DEDICATION TO MLK MEMORIAL DETERIORATES INTO POLITICAL RALLY...


While not really the appropriate venue for the giving of a campaign speech, Barry didn’t let that stop him from doing just that at the dedication of the Martin Luther King Memorial. During his little speech on Sunday, Barry "Almighty" confidently made the claim on that Martin Luther King Jr. would have approved of the ongoing Occupy Wall Street movement. Speaking at the dedication for the late civil rights leader’s memorial on the National Mall in Washington, D.C., Barry did his best to draw parallels between King’s sense of justice and the demonstrations in New York City against corporate greed. “If he were alive today, I believe he would remind us that the unemployed worker can rightly challenge the excesses of Wall Street without demonizing all who work there,” Barry said, according to the Washington Times. But we'll never know for sure, now will we, so that claim is a very easy one to make. Barry went on to say, “Those with power and privilege will often decry any call for change as divisive. They’ll say any challenge to the existing arrangements are unwise and destabilizing. Dr. King understood that peace without justice was no peace at all.” As we have found out over the course of the last 3 years, change isn't always change for the better, and change for the sake of change makes no sense.



So Barry "Almighty" was the headliner for what would prove to be quite that cast of characters, a rogue's gallery of sorts, comprised of several who are today nothing more than parasites who have literally made a career of attempting to make names for themselves at the expense of Dr. King's reputation as well as his legacy. And, as always, nearly all of them used the occasion of this ceremony to make what were nothing more that what were overtly partisan statements. It seemed funny somehow, funny strange, not funny ha ha, that any of these people who had supposedly all gathered to pay homage to the memory of Dr. King would, just like the Paul Wellstone debacle some years back, allow the entire ceremony to morph into what was nothing more than a political rally. And I'm sure had Dr. King been looking down, instead of feeling a sense of pride regarding those who had gathered was, instead, simply shaking his head is despair, and I can imagine seeing a tear come to his eye. These pathetic sleazy, pathetic wannabes desperately trying to portray themselves as being on the same mission as was Dr. King, betray themselves in such a way as to prove that nothing could be further from the truth. They seek only to substantiate their deeds by using his name, and attempt to make the case that they are carrying on Dr. King's legacy.

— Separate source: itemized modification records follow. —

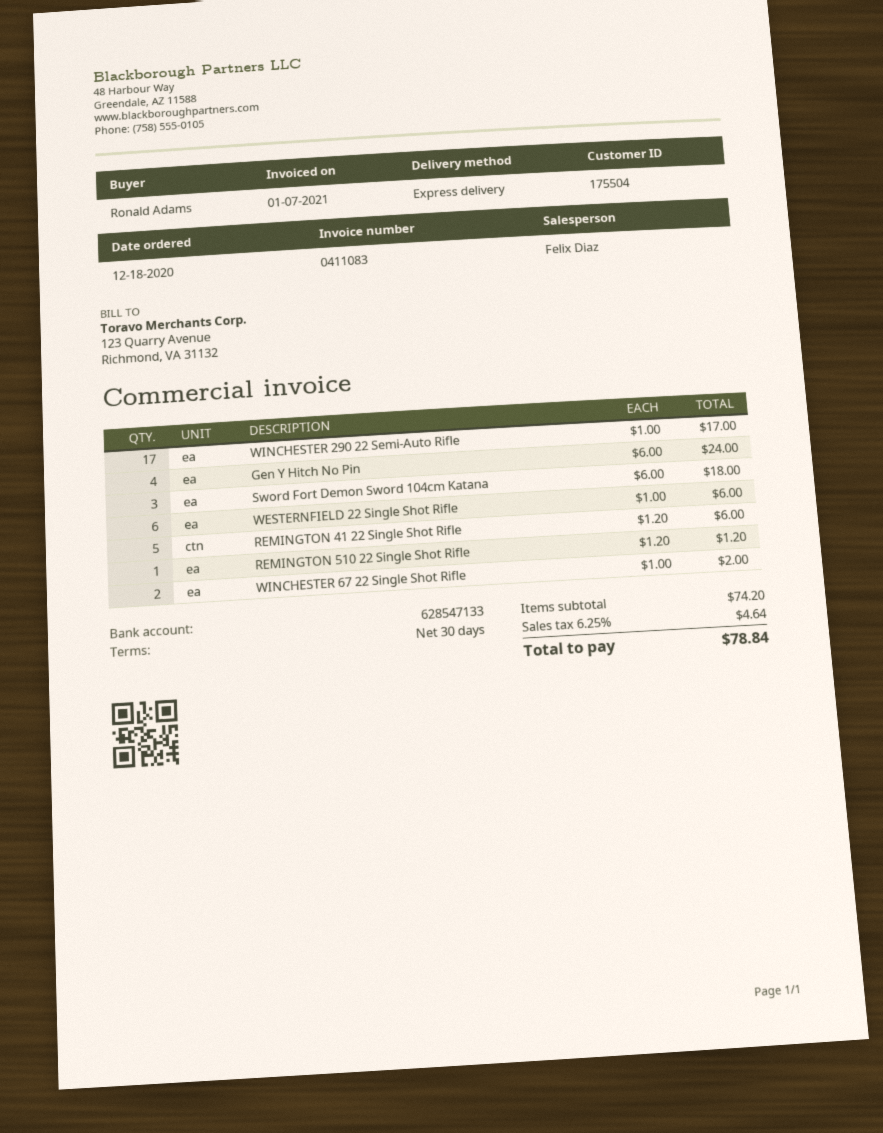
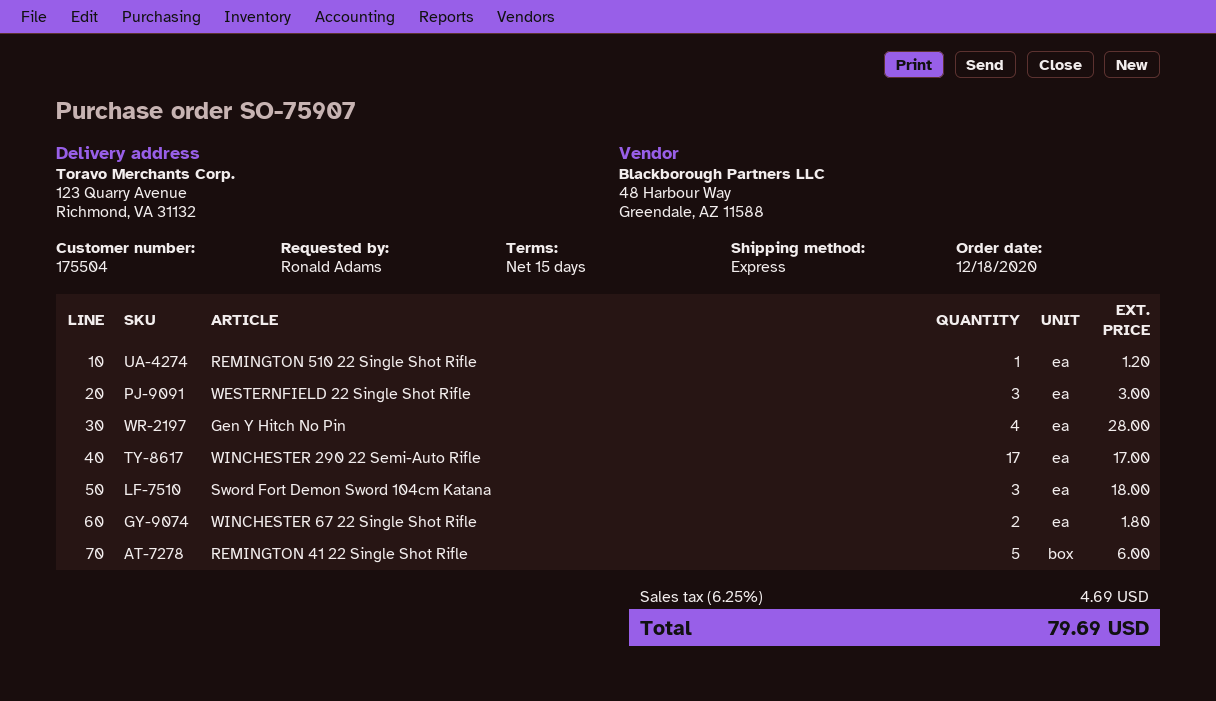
payment terms: 30 days -> 15 days
Gen Y Hitch No Pin: 4 for 24.00 -> 4 for 28.00
WESTERNFIELD 22 Single Shot Rifle: 6 for 6.00 -> 3 for 3.00
WINCHESTER 67 22 Single Shot Rifle: 2 for 2.00 -> 2 for 1.80
tax: 6.25% = 4.64 -> 6.25% = 4.69
total: 78.84 -> 79.69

As was reported in The Washington Times: One of the primary speakers, Atlanta's ex-Mayor, Andrew Young, demonstrated the fact that he too has his feet very firmly planted within the confines of the Democrat plantation, as he told the crowd at the memorial a revised version of history, saying that the GOP was to blame for the recent banking crisis, tracing it back to the repeal in 1999 of provisions of the Glass-Steagall Act, which had separated investment banks from commercial banks. “Republicans changed that, and now this thing is all messed up,” Mr. Young said. Well, the esteemed ex-Mayor altered things a bit leaving out the Community Re-Investment Act singed into law by Democrat Jimmy Carter and made worse by "BJ" Clinton. That started thing headed down hill. And the repeal to which Young refers, was approved by overwhelming bipartisan majorities in the House and Senate, including a majority of Democrats in both chambers, and was signed into law by President Bill Clinton. Mr. Young also urged the audience to vote for Mr. Obama in 2012, saying the president’s re-election is needed to ensure economic justice, “just like we won voting rights.” “The first step of that is to keep a person in office who basically has your interests at heart,” Mr. Young said.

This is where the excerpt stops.